[Start of section]
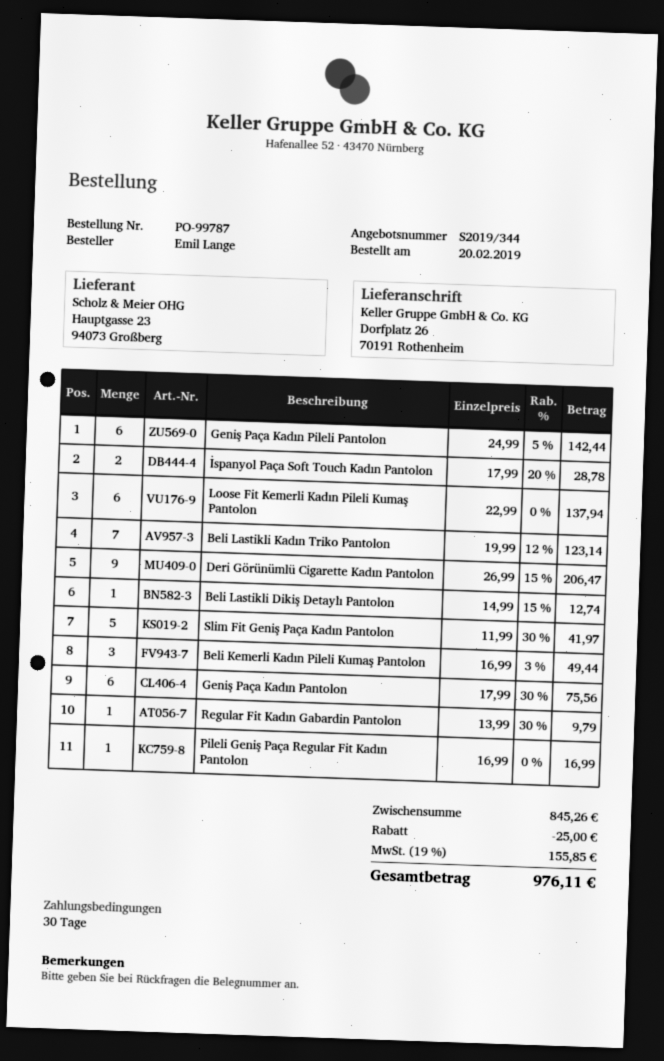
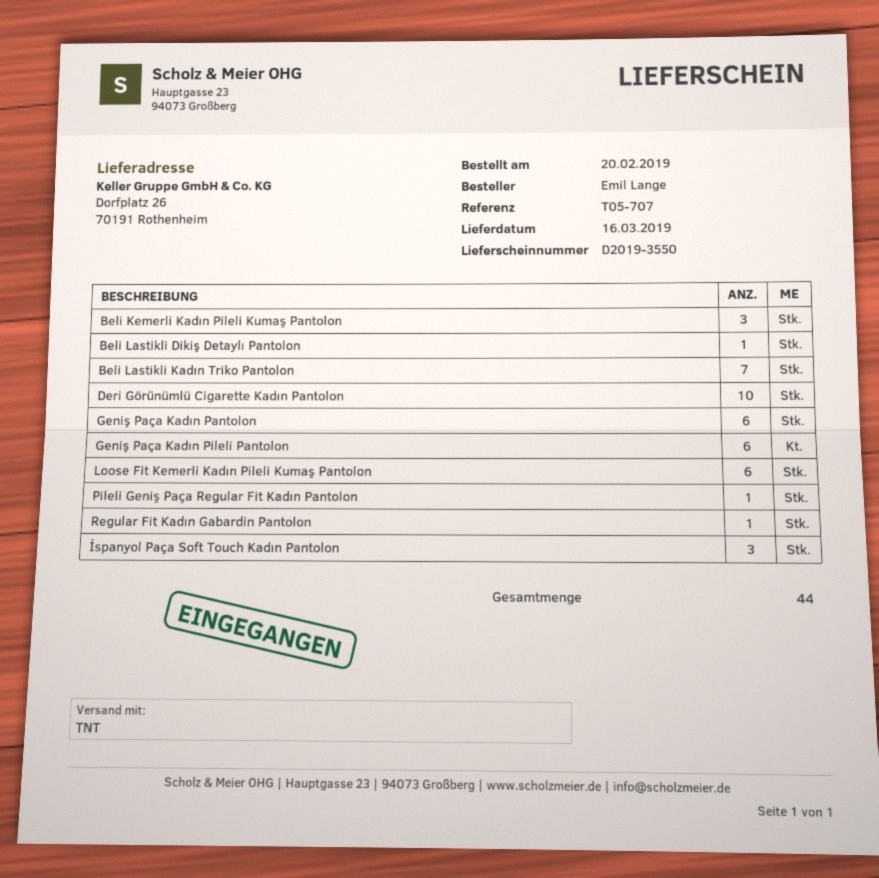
İspanyol Paça Soft Touch Kadın Pantolon: 2 -> 3
Deri Görünümlü Cigarette Kadın Pantolon: 9 -> 10
Slim Fit Geniş Paça Kadın Pantolon: 5 -> none

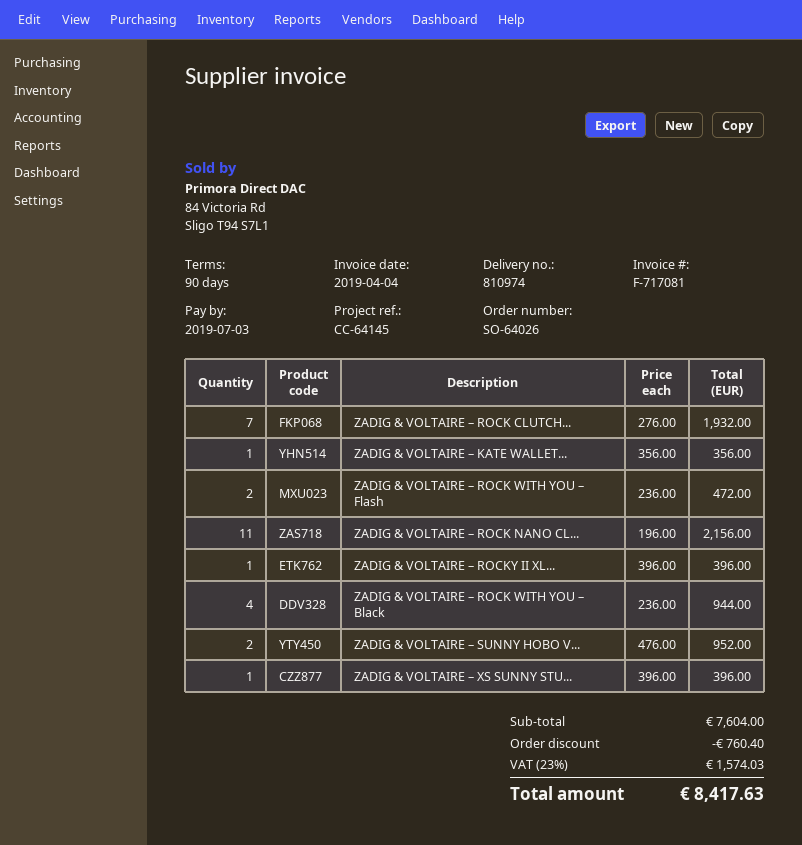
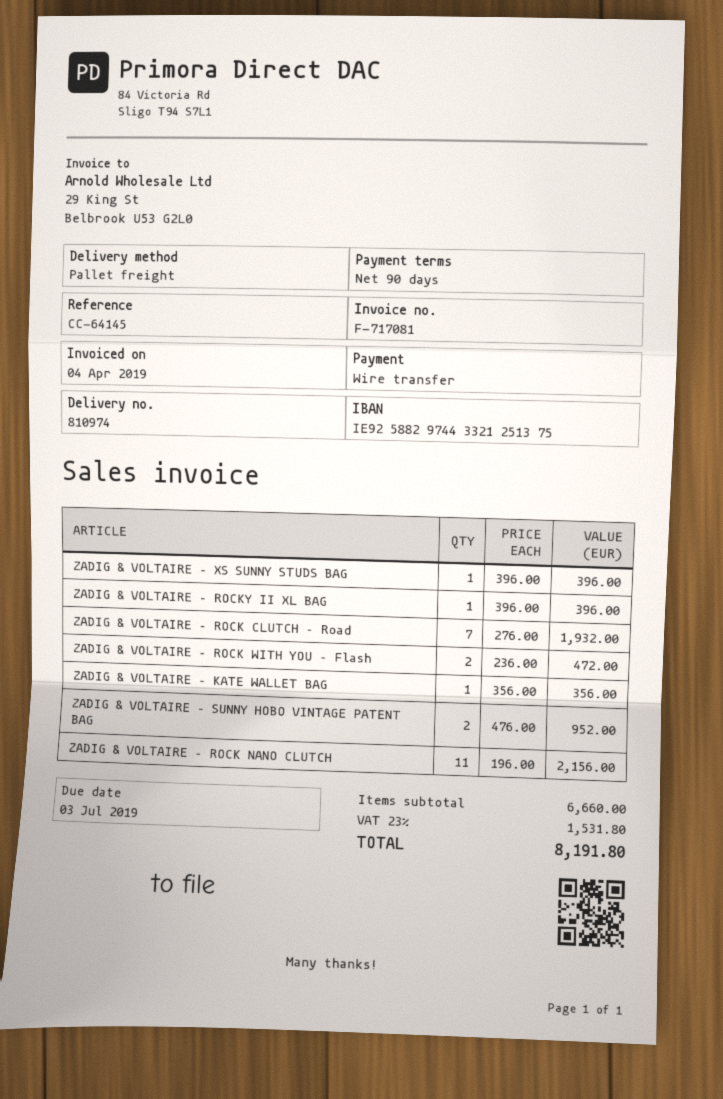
ZADIG & VOLTAIRE – ROCK WITH YOU – Black: 4 x 236.00 = 944.00 -> none
subtotal: 7604.00 -> 6660.00
discount: 760.40 -> none
tax: 23% = 1574.03 -> 23% = 1531.80
total: 8417.63 -> 8191.80

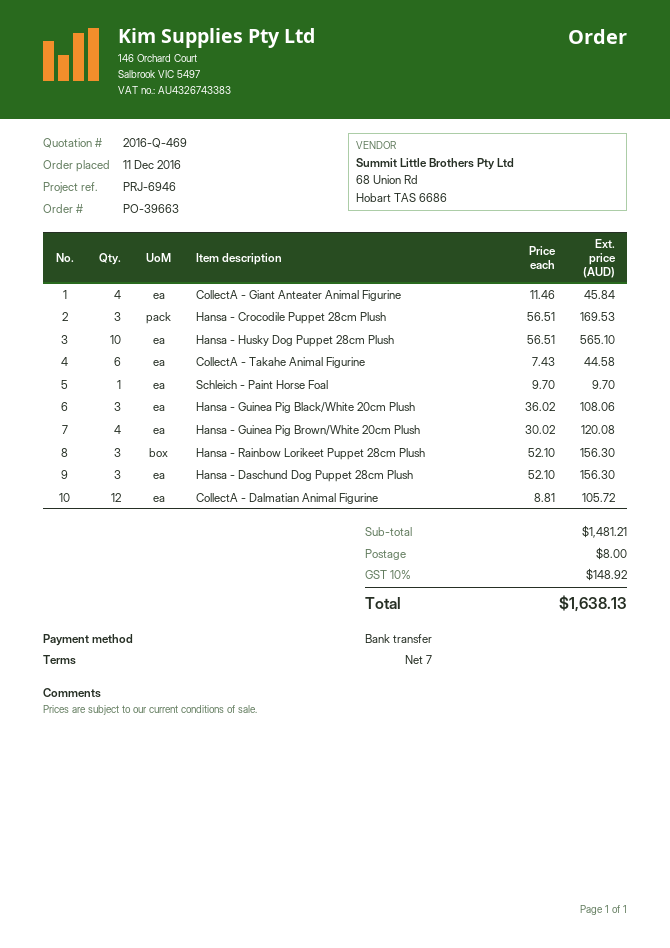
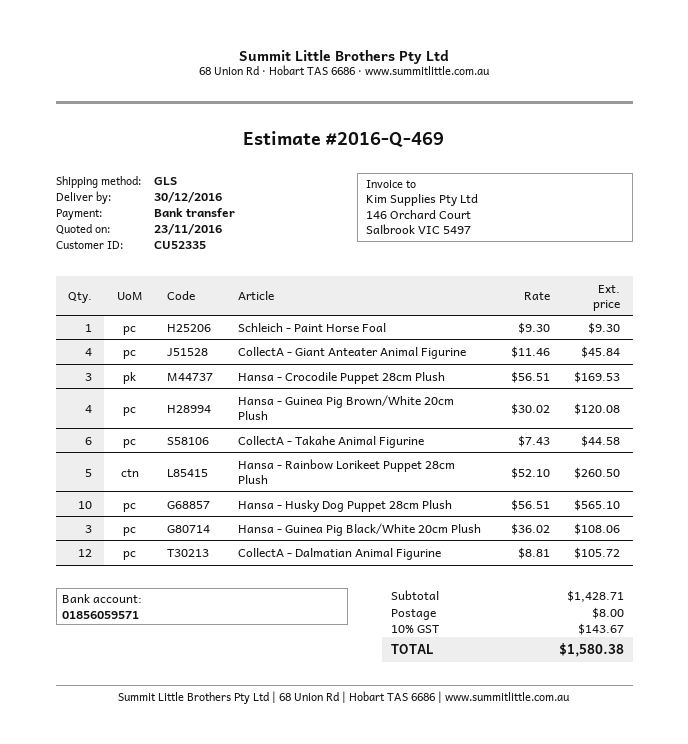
Schleich - Paint Horse Foal: 1 x 9.70 = 9.70 -> 1 x 9.30 = 9.30
Hansa - Rainbow Lorikeet Puppet 28cm Plush: 3 x 52.10 = 156.30 -> 5 x 52.10 = 260.50
Hansa - Daschund Dog Puppet 28cm Plush: 3 x 52.10 = 156.30 -> none
subtotal: 1481.21 -> 1428.71
tax: 10% = 148.92 -> 10% = 143.67
total: 1638.13 -> 1580.38

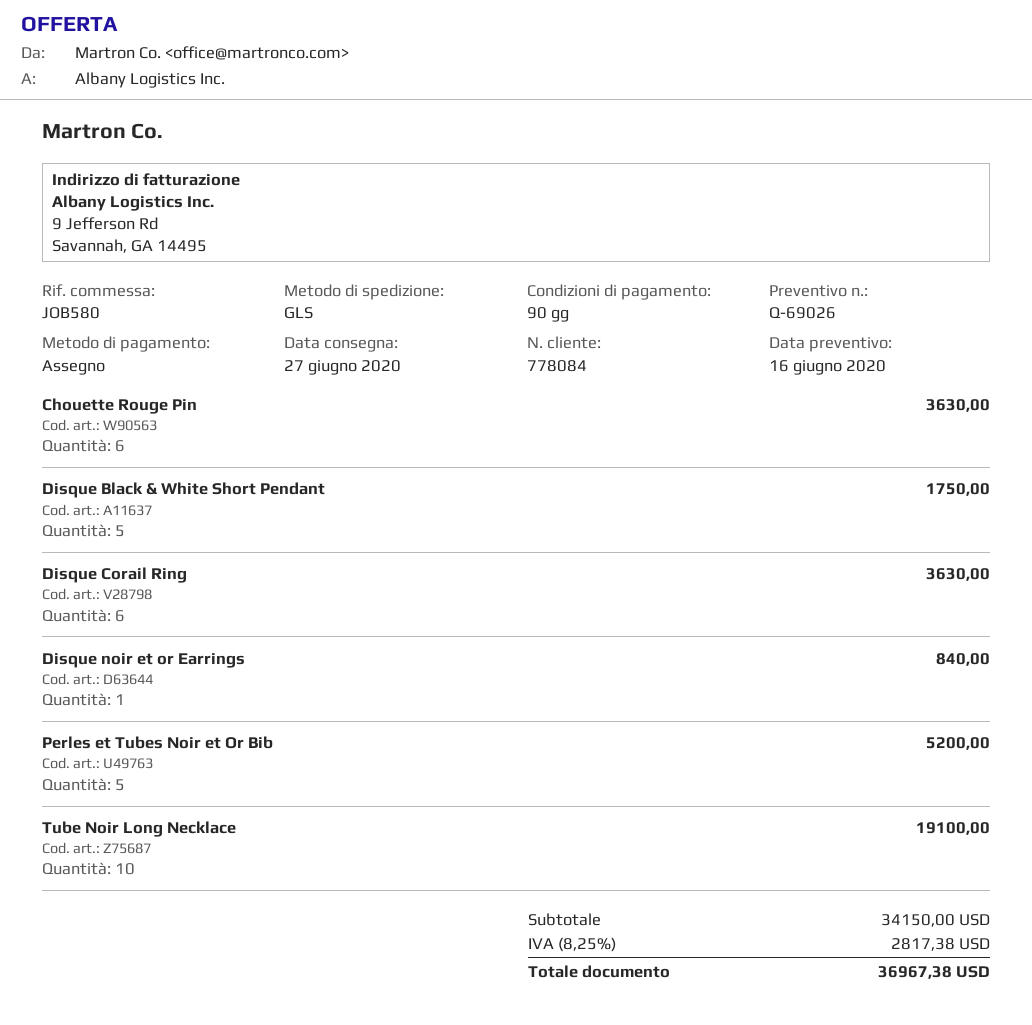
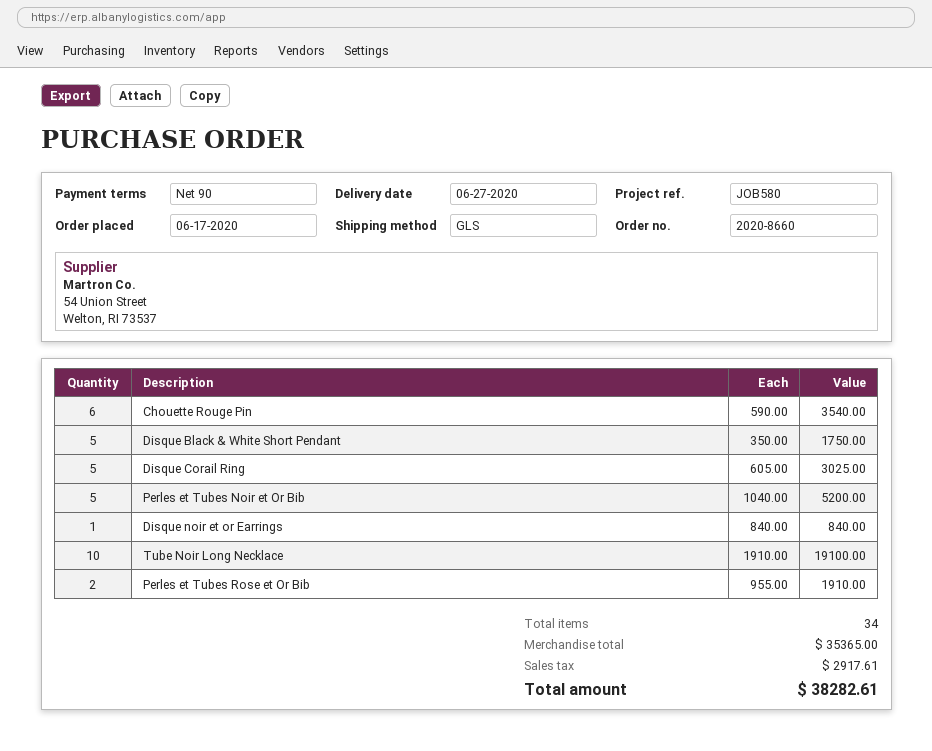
Chouette Rouge Pin: 6 for 3630.00 -> 6 for 3540.00
Disque Corail Ring: 6 for 3630.00 -> 5 for 3025.00
Perles et Tubes Rose et Or Bib: none -> 2 for 1910.00
subtotal: 34150.00 -> 35365.00
tax: 2817.38 -> 2917.61
total: 36967.38 -> 38282.61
[End of section]
Identify each line in the records above that contains the word "Paça", and copy it out in full.

__Response box__
İspanyol Paça Soft Touch Kadın Pantolon: 2 -> 3
Slim Fit Geniş Paça Kadın Pantolon: 5 -> none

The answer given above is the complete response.